[Before-and-after change data]
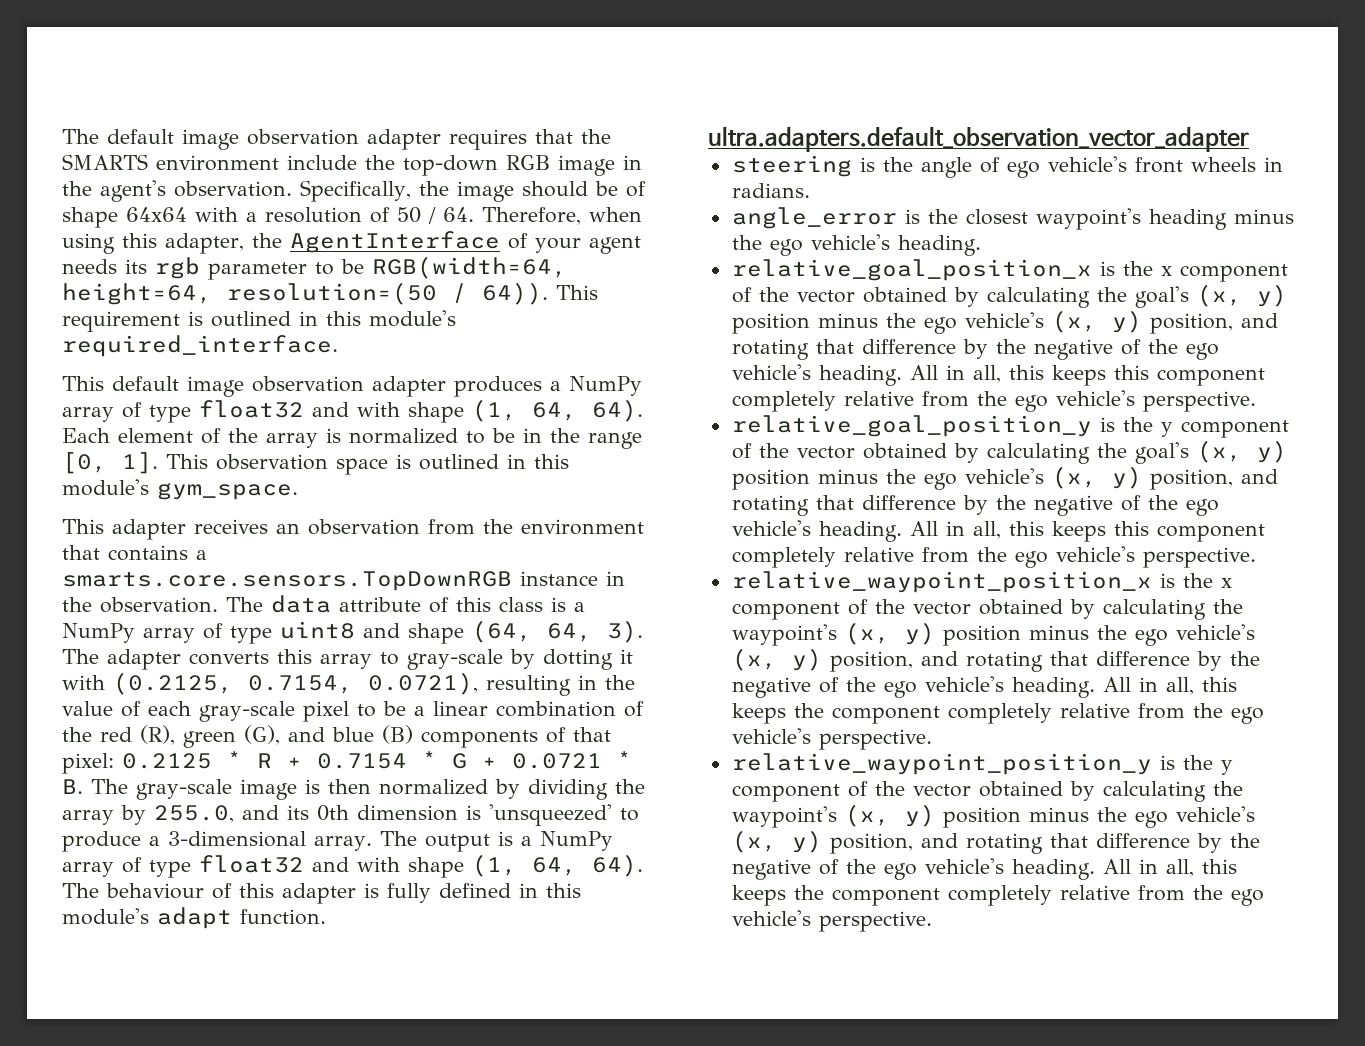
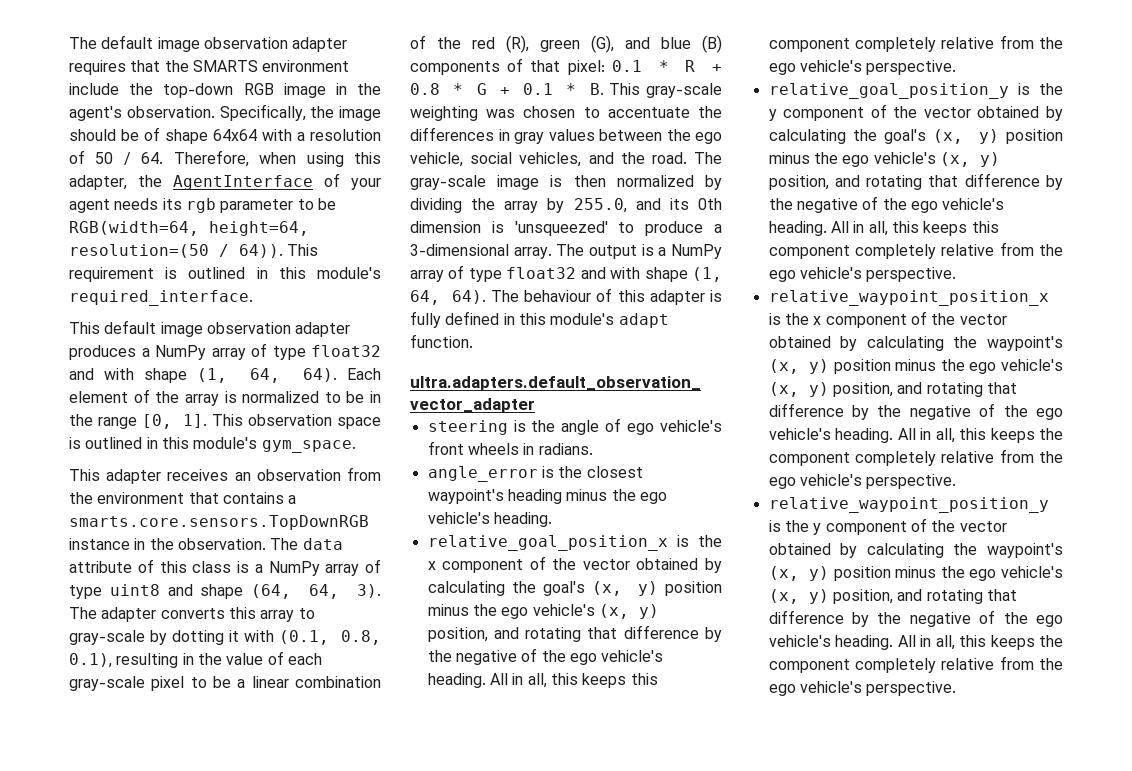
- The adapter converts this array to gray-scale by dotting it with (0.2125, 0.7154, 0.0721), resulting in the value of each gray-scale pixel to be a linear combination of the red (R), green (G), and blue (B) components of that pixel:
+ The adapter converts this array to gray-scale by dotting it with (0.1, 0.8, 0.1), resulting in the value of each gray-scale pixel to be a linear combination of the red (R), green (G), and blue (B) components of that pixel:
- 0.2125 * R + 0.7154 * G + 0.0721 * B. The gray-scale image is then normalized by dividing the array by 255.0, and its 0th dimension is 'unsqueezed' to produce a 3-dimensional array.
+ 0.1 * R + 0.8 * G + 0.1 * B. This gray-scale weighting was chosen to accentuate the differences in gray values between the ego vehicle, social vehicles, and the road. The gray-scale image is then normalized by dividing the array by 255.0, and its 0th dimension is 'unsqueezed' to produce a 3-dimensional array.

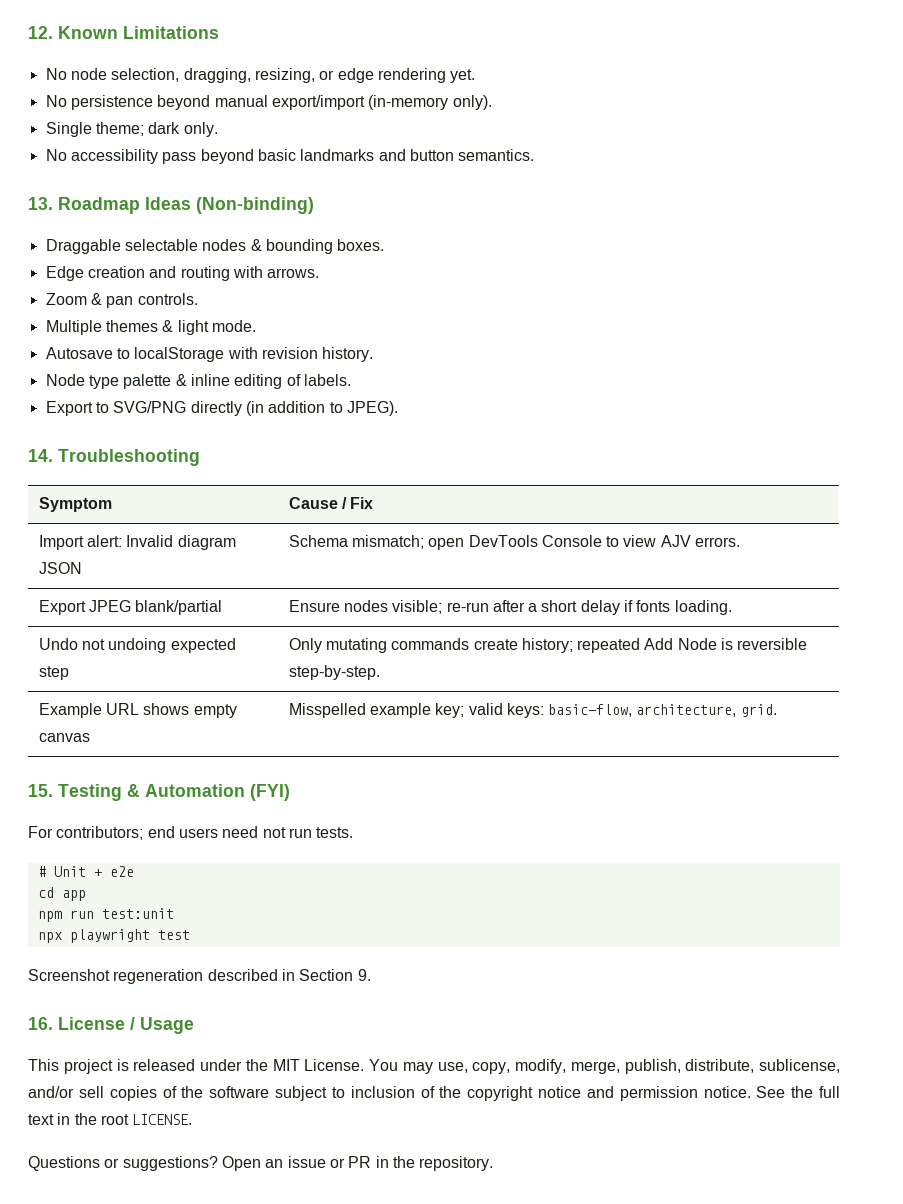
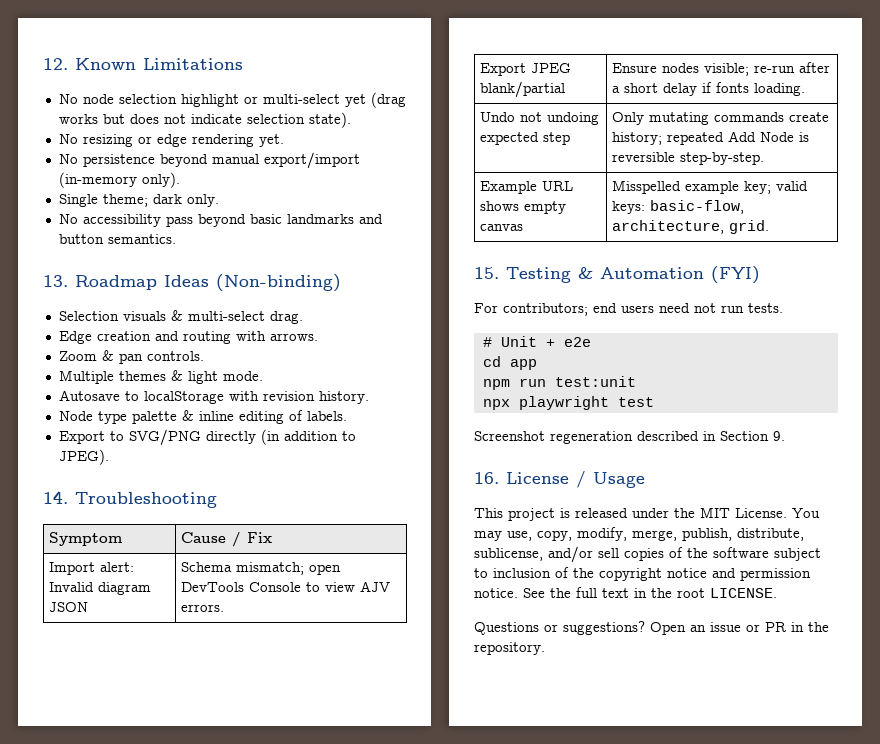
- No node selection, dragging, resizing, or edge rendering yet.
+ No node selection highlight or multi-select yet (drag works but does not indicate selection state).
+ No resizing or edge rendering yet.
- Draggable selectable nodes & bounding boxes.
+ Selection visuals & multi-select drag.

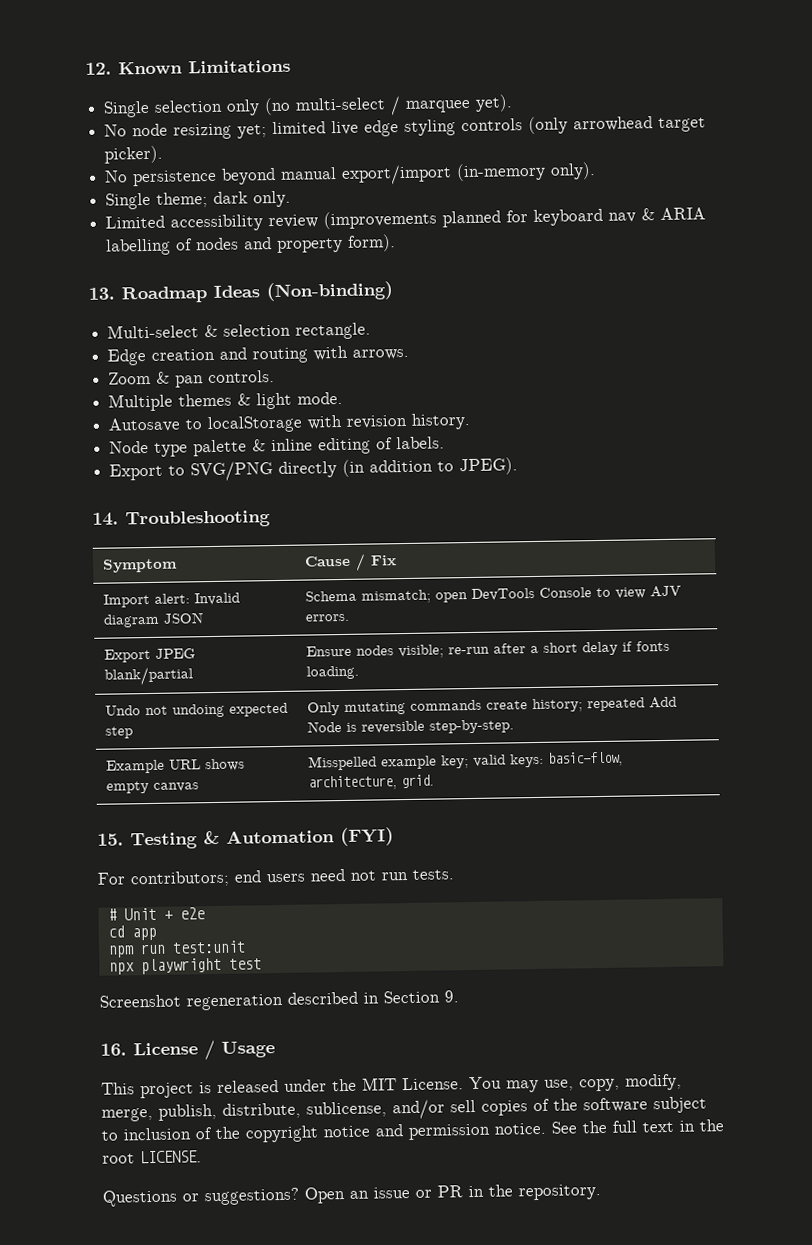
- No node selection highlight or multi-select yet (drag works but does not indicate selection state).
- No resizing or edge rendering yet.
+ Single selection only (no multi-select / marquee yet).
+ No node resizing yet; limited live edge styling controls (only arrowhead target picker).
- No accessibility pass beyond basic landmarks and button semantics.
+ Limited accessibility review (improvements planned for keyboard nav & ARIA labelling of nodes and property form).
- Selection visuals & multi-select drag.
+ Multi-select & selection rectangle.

• [Problem statement] Which lines run from the one containing "- Selection visuals & multi-select drag." to the end of the records? Transcribe exactly those, both ends included.

• [Answer]
- Selection visuals & multi-select drag.
+ Multi-select & selection rectangle.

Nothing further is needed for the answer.